What to produce -
Your job with the data below is to output exactly the lines from the one holding "Jean Paul Gaultier 高缇耶 裸男须后乳" down to the one holding "total: 2730.89 -> 2481.42", both included, and no others.

Given records -
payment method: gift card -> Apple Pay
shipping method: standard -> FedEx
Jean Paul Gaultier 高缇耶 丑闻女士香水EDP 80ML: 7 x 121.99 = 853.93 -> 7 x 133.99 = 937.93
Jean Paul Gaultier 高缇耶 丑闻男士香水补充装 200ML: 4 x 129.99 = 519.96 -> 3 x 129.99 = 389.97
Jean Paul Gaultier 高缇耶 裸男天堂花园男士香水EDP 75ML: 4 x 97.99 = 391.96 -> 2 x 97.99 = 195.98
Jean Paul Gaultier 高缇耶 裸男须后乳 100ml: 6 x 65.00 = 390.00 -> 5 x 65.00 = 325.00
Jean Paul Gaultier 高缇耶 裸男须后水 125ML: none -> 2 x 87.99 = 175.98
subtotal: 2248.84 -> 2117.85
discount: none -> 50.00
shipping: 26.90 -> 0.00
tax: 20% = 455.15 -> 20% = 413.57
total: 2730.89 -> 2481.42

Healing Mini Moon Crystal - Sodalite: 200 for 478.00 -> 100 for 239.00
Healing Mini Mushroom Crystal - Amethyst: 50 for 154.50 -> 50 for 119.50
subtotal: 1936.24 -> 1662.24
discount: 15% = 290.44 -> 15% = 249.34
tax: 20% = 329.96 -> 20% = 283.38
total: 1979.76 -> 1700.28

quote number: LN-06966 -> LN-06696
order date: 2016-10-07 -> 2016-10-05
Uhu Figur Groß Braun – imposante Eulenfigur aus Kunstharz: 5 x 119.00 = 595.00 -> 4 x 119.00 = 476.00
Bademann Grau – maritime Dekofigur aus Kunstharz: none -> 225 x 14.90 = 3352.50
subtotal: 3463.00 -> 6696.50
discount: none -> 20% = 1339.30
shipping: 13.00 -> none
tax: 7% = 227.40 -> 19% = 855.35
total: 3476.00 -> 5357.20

Written response -
Jean Paul Gaultier 高缇耶 裸男须后乳 100ml: 6 x 65.00 = 390.00 -> 5 x 65.00 = 325.00
Jean Paul Gaultier 高缇耶 裸男须后水 125ML: none -> 2 x 87.99 = 175.98
subtotal: 2248.84 -> 2117.85
discount: none -> 50.00
shipping: 26.90 -> 0.00
tax: 20% = 455.15 -> 20% = 413.57
total: 2730.89 -> 2481.42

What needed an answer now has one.